## [What is expected]
Go through the records and report each line in which the word "default" occurs.

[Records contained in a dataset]
<<<<

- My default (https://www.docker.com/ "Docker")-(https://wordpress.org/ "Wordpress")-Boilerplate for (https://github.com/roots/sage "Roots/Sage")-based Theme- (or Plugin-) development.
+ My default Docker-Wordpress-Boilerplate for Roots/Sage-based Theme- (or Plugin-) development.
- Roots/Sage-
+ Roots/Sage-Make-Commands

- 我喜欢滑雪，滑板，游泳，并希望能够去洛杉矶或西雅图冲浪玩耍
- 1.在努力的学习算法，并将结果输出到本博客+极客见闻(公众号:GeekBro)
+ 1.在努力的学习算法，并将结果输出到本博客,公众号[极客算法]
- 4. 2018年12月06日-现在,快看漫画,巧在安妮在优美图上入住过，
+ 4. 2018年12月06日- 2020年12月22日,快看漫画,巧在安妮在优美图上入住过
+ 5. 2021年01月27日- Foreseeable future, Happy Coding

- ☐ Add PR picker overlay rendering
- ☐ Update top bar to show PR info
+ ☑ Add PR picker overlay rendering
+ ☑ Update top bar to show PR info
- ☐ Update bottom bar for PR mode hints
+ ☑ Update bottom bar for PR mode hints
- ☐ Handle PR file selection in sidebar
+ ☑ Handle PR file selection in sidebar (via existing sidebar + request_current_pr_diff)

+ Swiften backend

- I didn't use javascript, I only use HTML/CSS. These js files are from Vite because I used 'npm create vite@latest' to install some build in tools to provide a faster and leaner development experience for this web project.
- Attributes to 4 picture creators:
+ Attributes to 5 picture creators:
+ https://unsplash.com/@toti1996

>>>>

## [Exercise answer]
- My default (https://www.docker.com/ "Docker")-(https://wordpress.org/ "Wordpress")-Boilerplate for (https://github.com/roots/sage "Roots/Sage")-based Theme- (or Plugin-) development.
+ My default Docker-Wordpress-Boilerplate for Roots/Sage-based Theme- (or Plugin-) development.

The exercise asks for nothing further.